ZB's political editor Jason Walls was puzzled.
"Sick leave is an entitlement that everybody has. So it's not just some beltway story. It is an interesting thing for the Prime Minister to bring up. It was just Mike's mate that was talking about it."
But Mike's mates behind the mic at Newstalk ZB were teed up to talk about sick leave all day.

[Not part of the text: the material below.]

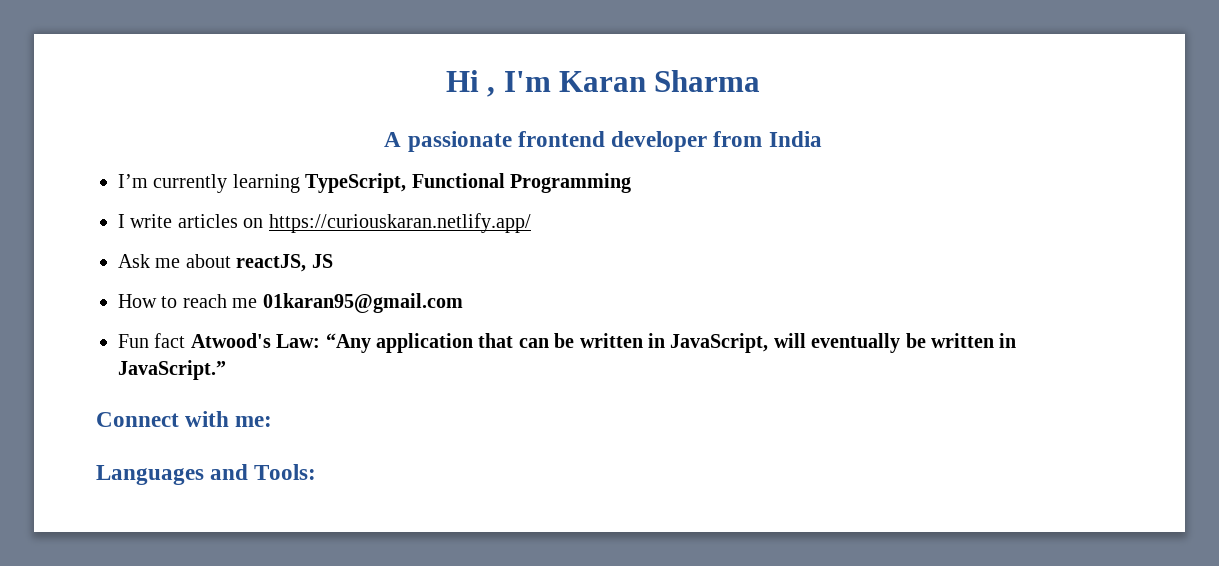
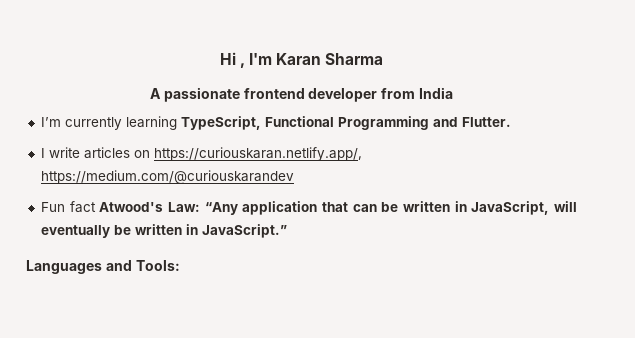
(631, 183) none -> [432,117,511,127] and Flutter.
[268,213,531,233] [118,254,333,272] [118,293,463,313] https://curiouskaran.netlify.app/ // Ask me about reactJS, JS // How to reach me 01karan95@gmail.com -> [153,147,362,161] [40,170,294,184] https://curiouskaran.netlify.app/, https://medium.com/@curiouskarandev
[96,411,273,427] // Connect with me: -> (287, 231) none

"A very strong hint that 10 days of sick leave might be going the way of the dodo," was Kerre Woodham's take when she followed the
Mike Hosking Breakfast
.
"I get that it's a godsend if you are prone to infections during winter, but really spare a thought for the employers."
Employers such as perhaps Nick Mills, a hospo guy in the capital who's also the host of
Wellington Mornings
on Newstalk ZB.
"I go with the flow. But I'm in an industry where people take the absolute mickey," Mills told his listeners in the capital.
"They're just teasing it a bit at the moment on the fact that it's going to be for only part- time employees, but that's going to change," he said.
One hour later they were hearing more on this on ZB in Canterbury from the local host, John MacDonald.
When Matt Heath and Tyler Adams took the ZB mic for the full national ZB network at noon, they had a similar sense of what was common sense.
"10 days a year? Does the average person walking around need 10 sick days a year? I don't think so," Heath said.
The questions for the workplace relations minister Brooke van Velden followed.
On
ThreeNews
and
Checkpoint
she batted back questions about whether it was a gender issue. She was also taken aback that this was a talking point at all.
"The only reason we're talking about this is because Mike Hosking was talking about it this morning. There was nothing from the government side to say we had an announcement to make," she told
ThreeNews
.
In the end it will be months before all this is fully aired in Parliament, long after Mike Hosking's tech guy first put it on the agenda.